> _What needs to be done_: Transcribe exactly the span of lines that begins the records and ends with the line holding "Base Camp ThermoBall™", both boundary lines included.
[Data extracts]
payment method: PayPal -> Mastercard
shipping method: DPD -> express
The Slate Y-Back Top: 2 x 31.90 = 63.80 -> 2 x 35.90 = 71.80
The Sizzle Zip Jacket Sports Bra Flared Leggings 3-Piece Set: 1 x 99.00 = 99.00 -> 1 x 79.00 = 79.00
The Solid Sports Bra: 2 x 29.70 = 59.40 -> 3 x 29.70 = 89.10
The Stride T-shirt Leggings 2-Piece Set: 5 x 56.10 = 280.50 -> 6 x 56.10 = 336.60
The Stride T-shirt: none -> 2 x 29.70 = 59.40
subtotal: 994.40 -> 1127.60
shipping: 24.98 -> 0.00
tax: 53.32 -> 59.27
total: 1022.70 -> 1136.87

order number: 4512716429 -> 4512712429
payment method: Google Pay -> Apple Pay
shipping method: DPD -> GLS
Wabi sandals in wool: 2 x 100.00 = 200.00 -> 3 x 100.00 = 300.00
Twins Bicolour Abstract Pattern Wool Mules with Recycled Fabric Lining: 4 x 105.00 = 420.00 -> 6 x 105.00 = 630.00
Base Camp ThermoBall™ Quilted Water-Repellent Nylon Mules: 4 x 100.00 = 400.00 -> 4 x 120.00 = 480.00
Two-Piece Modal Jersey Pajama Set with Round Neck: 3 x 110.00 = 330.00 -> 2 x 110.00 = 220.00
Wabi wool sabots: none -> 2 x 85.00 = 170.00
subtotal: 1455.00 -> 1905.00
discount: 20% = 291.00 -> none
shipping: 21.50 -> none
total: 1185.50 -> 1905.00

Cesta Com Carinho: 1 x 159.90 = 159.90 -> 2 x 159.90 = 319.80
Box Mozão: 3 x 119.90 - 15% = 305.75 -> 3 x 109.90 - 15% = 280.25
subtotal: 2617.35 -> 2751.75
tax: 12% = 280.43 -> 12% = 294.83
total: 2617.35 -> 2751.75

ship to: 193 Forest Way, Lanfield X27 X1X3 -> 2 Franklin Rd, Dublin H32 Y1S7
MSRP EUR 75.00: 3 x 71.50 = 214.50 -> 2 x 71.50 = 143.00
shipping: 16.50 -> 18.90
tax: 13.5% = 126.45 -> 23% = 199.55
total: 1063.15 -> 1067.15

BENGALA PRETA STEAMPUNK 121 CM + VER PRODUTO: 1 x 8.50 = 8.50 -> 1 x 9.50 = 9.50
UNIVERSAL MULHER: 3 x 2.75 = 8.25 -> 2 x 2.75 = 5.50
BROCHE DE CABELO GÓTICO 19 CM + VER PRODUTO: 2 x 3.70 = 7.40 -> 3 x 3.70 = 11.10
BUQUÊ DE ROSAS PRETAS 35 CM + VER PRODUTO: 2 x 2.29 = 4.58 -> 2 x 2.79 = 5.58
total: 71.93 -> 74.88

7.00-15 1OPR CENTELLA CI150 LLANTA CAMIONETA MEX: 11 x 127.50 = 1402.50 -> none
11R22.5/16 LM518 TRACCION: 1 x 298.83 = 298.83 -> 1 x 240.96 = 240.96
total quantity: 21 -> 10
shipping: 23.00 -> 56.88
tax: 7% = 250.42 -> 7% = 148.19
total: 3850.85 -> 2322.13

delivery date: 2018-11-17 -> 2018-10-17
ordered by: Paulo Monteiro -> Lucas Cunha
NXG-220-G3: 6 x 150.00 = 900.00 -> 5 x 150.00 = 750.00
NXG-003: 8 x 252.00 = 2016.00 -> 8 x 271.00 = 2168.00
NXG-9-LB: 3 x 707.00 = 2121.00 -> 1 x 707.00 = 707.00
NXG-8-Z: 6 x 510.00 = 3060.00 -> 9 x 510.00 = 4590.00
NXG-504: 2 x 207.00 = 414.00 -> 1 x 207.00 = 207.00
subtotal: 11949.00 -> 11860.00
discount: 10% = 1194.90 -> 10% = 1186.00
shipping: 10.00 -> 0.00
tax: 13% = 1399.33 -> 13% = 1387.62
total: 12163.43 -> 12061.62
[/Data extracts]
> _Expected output_:
payment method: PayPal -> Mastercard
shipping method: DPD -> express
The Slate Y-Back Top: 2 x 31.90 = 63.80 -> 2 x 35.90 = 71.80
The Sizzle Zip Jacket Sports Bra Flared Leggings 3-Piece Set: 1 x 99.00 = 99.00 -> 1 x 79.00 = 79.00
The Solid Sports Bra: 2 x 29.70 = 59.40 -> 3 x 29.70 = 89.10
The Stride T-shirt Leggings 2-Piece Set: 5 x 56.10 = 280.50 -> 6 x 56.10 = 336.60
The Stride T-shirt: none -> 2 x 29.70 = 59.40
subtotal: 994.40 -> 1127.60
shipping: 24.98 -> 0.00
tax: 53.32 -> 59.27
total: 1022.70 -> 1136.87

order number: 4512716429 -> 4512712429
payment method: Google Pay -> Apple Pay
shipping method: DPD -> GLS
Wabi sandals in wool: 2 x 100.00 = 200.00 -> 3 x 100.00 = 300.00
Twins Bicolour Abstract Pattern Wool Mules with Recycled Fabric Lining: 4 x 105.00 = 420.00 -> 6 x 105.00 = 630.00
Base Camp ThermoBall™ Quilted Water-Repellent Nylon Mules: 4 x 100.00 = 400.00 -> 4 x 120.00 = 480.00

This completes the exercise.